Statistics Colloquium, Dr. Avinash C. Singh
Survey and Data Sciences Division, AIR
Location
Mathematics/Psychology : 104
Date & Time
November 18, 2016, 11:00 am – 12:00 pm
Description
Title: Estimation from Purposive Samples with Probability Sample Supplements but without Any Data on the Study Variable
Abstract:
There is great interest among practitioners in making inferences about characteristics of a study variable in a target population using a purposive (or nonprobability sample) without launching costly new or redesigned probability surveys. We consider a special practical scenario where an extant probability sample already exists that is representative of the target population but does not have information about the study variable. Such a problem arises in many applications such as in the context of making inferences about detailed healthy behavior characteristics using the National Health Interview Survey (NHIS) (which does not collect such information due to response burden already imposed by the current NHIS interview) with the help of an opt-in internet panel survey which collects the required detailed information. Other examples might include the problem of generalizability of randomized trials where an auxiliary probability supplement is available but without any data on the treatment under consideration.

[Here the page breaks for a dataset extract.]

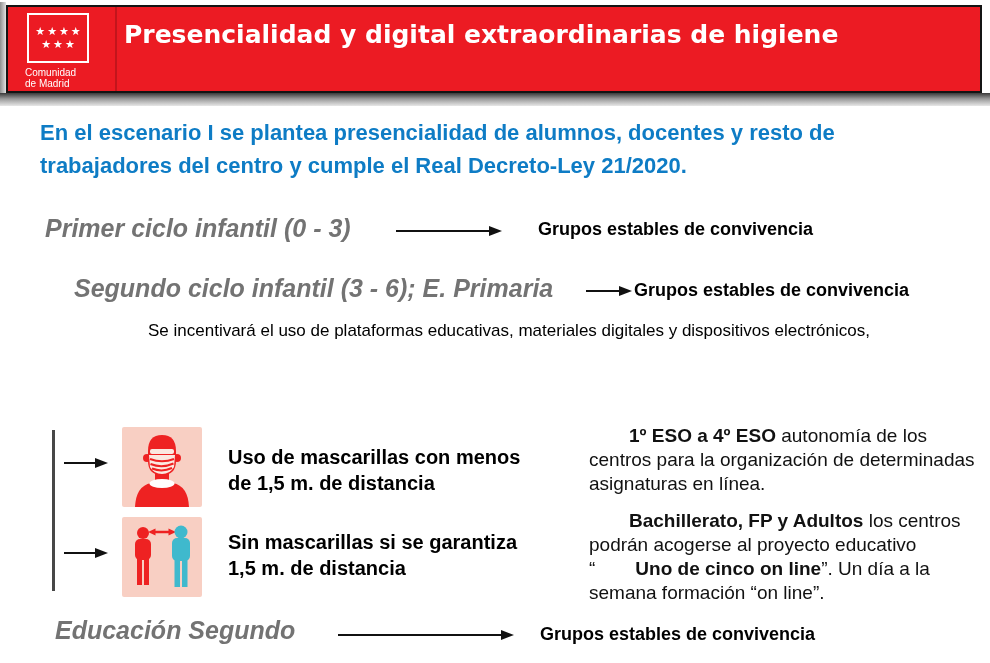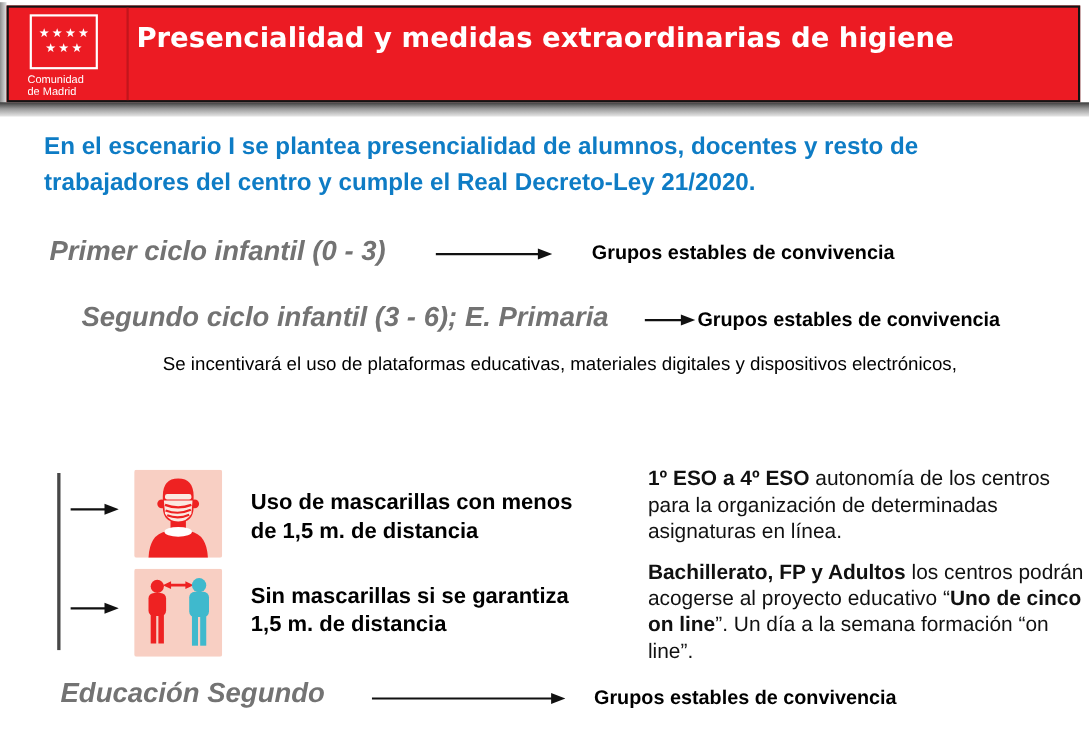"Presencialidad y medidas extraordinarias" div.subtitle { text: medidas -> digital }
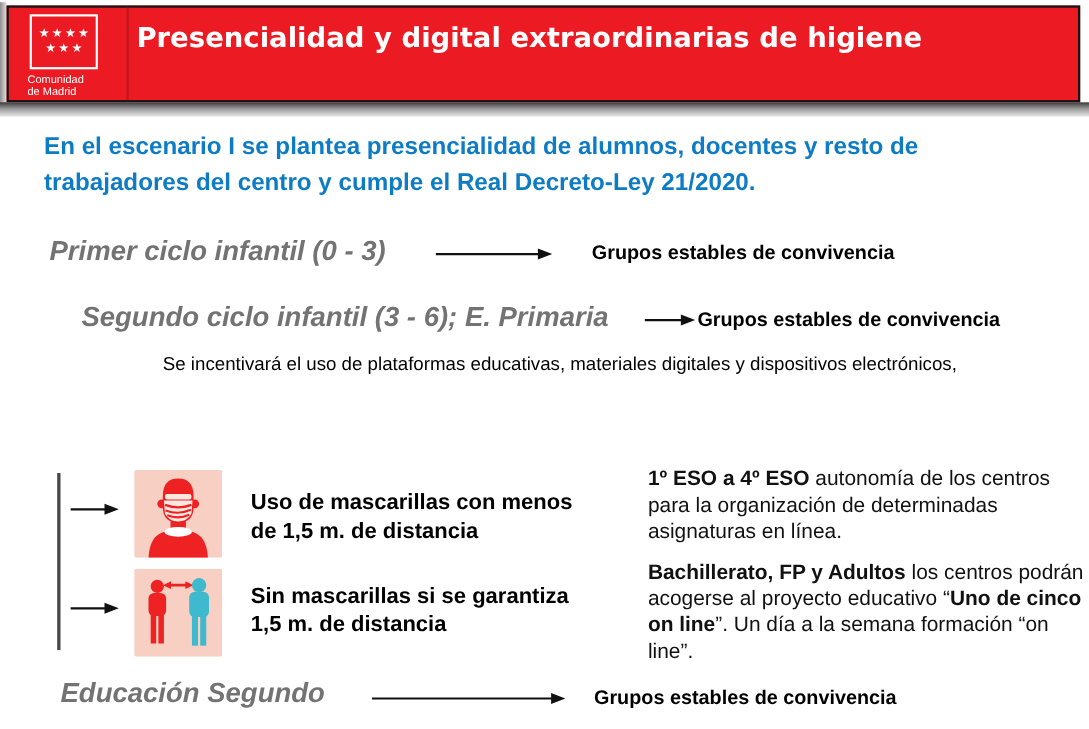"1º ESO a 4º ESO" .rightcol b { margin-left: none -> 40px }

For the above problem, use of propensity score modeling to obtain sample inclusion propensity weights for the purposive sample by treating the purposive sample as the treatment group and the probability supplement as the control may be questionable because the domain of units corresponding to the purposive sample is likely to overlap with the probability supplement sample. Moreover, parameter estimates for the model may be subject to selection bias. We propose an alternative solution termed Model-Over-Design (MOD) integration which is based on an integration of the two fundamental approaches of design-based and model-based estimation in survey sampling. It is assumed that the suitable covariates needed for a linear prediction model are available for both the purposive and probability samples. Also the purposive sample is sufficiently diverse that it includes units with covariate values similar to the probability supplement. If not, then the method can be used for inference about the corresponding subpopulation or domain.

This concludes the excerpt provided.